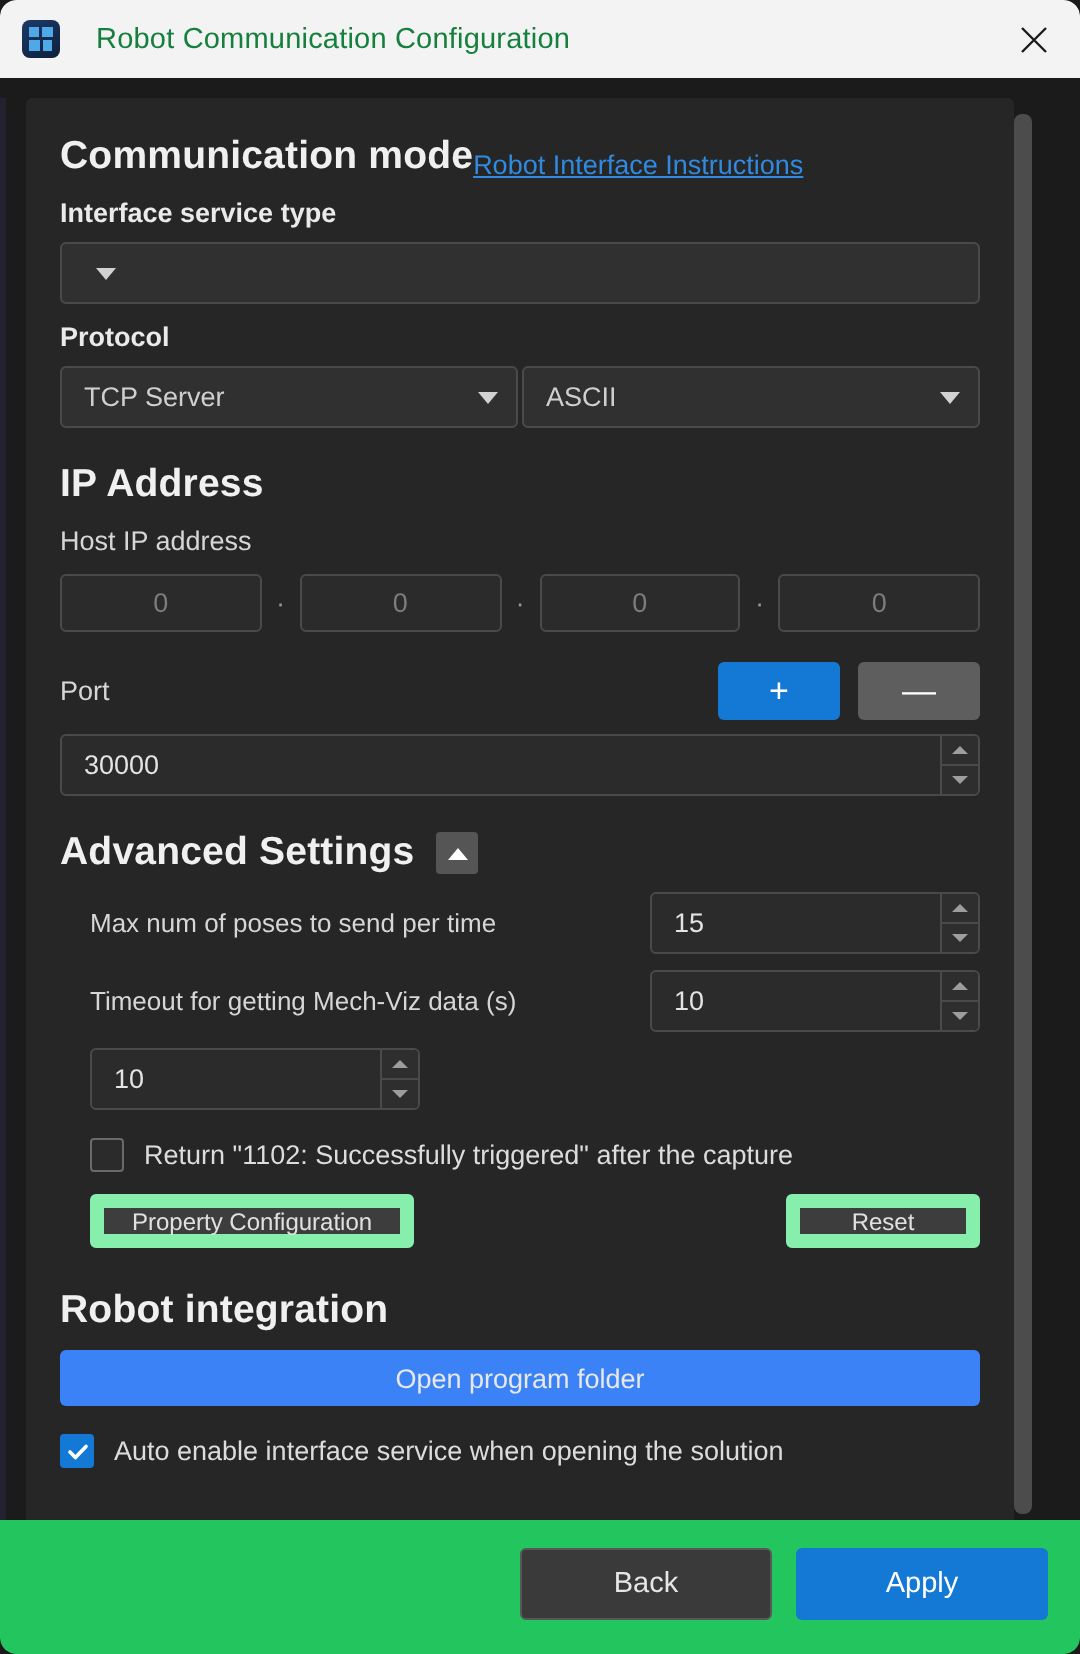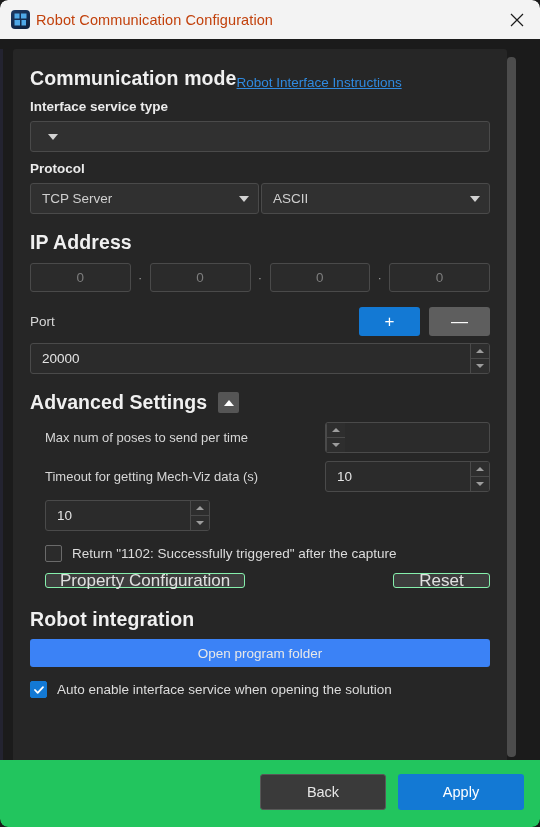--- a/index.html
+++ b/index.html
@@ -35,9 +35,9 @@
   }
   .app-icon svg { display: block; }
   .title-text {
-    margin-left: 6px;
+    margin-left: 18px;
     font-size: 14.5px;
-    color: #c2410c;
+    color: #15803d;
     letter-spacing: .1px;
     white-space: nowrap;
   }

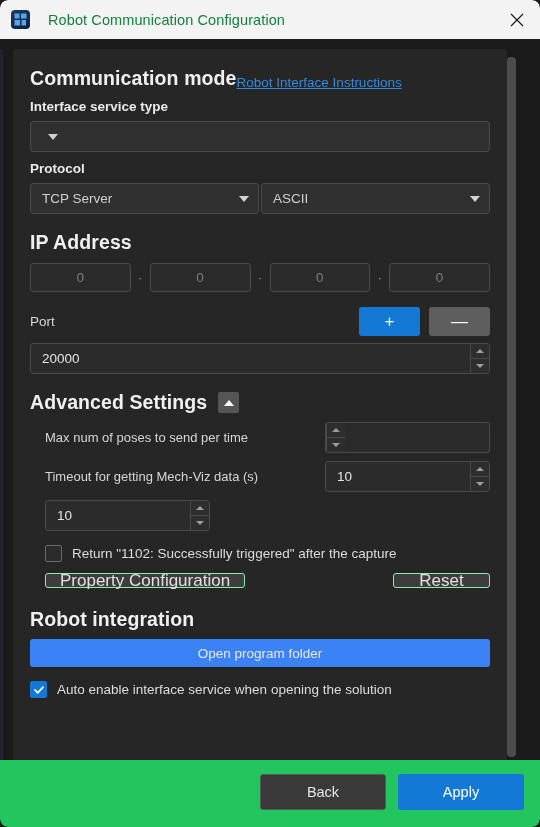--- a/index.html
+++ b/index.html
@@ -344,6 +344,7 @@
       </div>
 
       <div class="h-big" style="margin-top:17px">IP Address</div>
+      <div class="lbl" style="margin-top:9px">Host IP address</div>
 
       <div class="ip-row">
         <div class="octet">0</div>

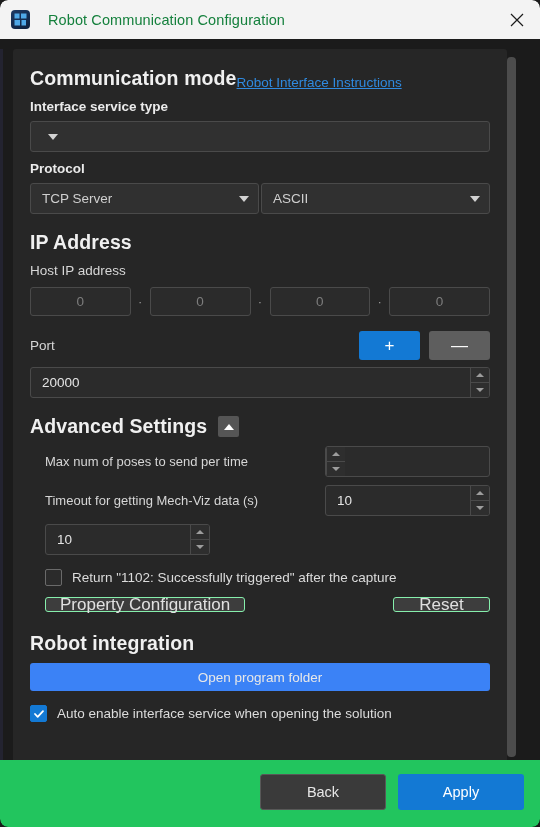--- a/index.html
+++ b/index.html
@@ -363,7 +363,7 @@
       </div>
 
       <div class="spin">
-        <div class="sval">20000</div>
+        <div class="sval">30000</div>
         <div class="spin-btns">
           <div class="spin-up">
               <span class="tri-up"></span>

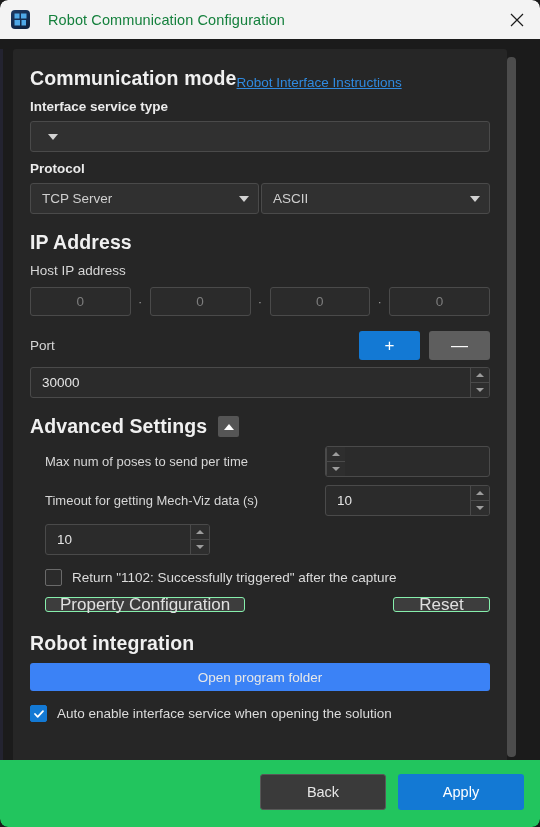--- a/index.html
+++ b/index.html
@@ -384,6 +384,7 @@
       <div class="adv-row">
         <div class="lbl">Max num of poses to send per time</div>
         <div class="spin">
+          <div class="sval">15</div>
           <div class="spin-btns">
             <div class="spin-up">
                 <span class="tri-up"></span>

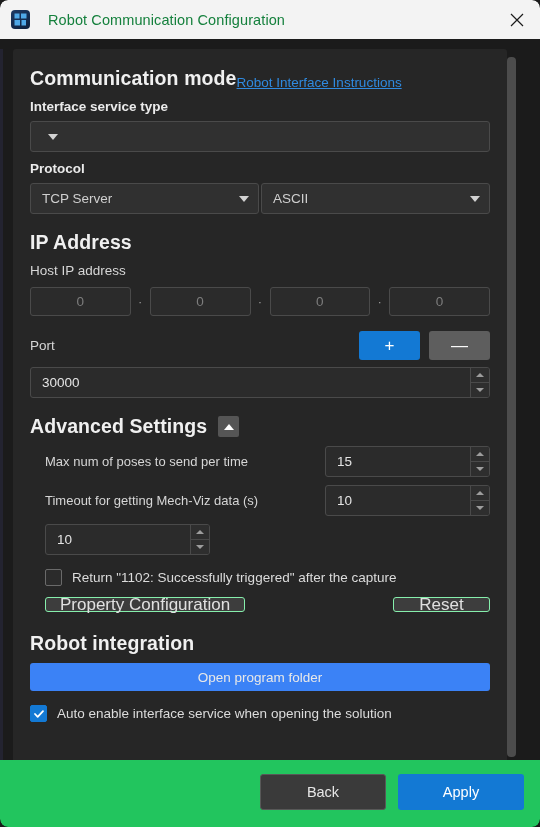--- a/index.html
+++ b/index.html
@@ -248,13 +248,13 @@
     margin-top: 11px; padding-left: 15px;
   }
   .btn-gray {
-    height: 15px;
+    height: 27px;
     background: #3d3d3d;
-    border: 1px solid #86efac;
+    border: 7px solid #86efac;
     border-radius: 3px;
     display: flex; align-items: center; justify-content: center;
     padding: 0 14px;
-    color: #e0e0e0; font-size: 17px;
+    color: #e0e0e0; font-size: 12px;
     white-space: nowrap;
   }
   .btn-reset { min-width: 97px; }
------------------------------------------------
◆ EXERCISE DESCRIPTION ◆
For the word "style", say how many lines of the records above contain it. Reply with the number alone.

◆ THE ANSWER ◆
2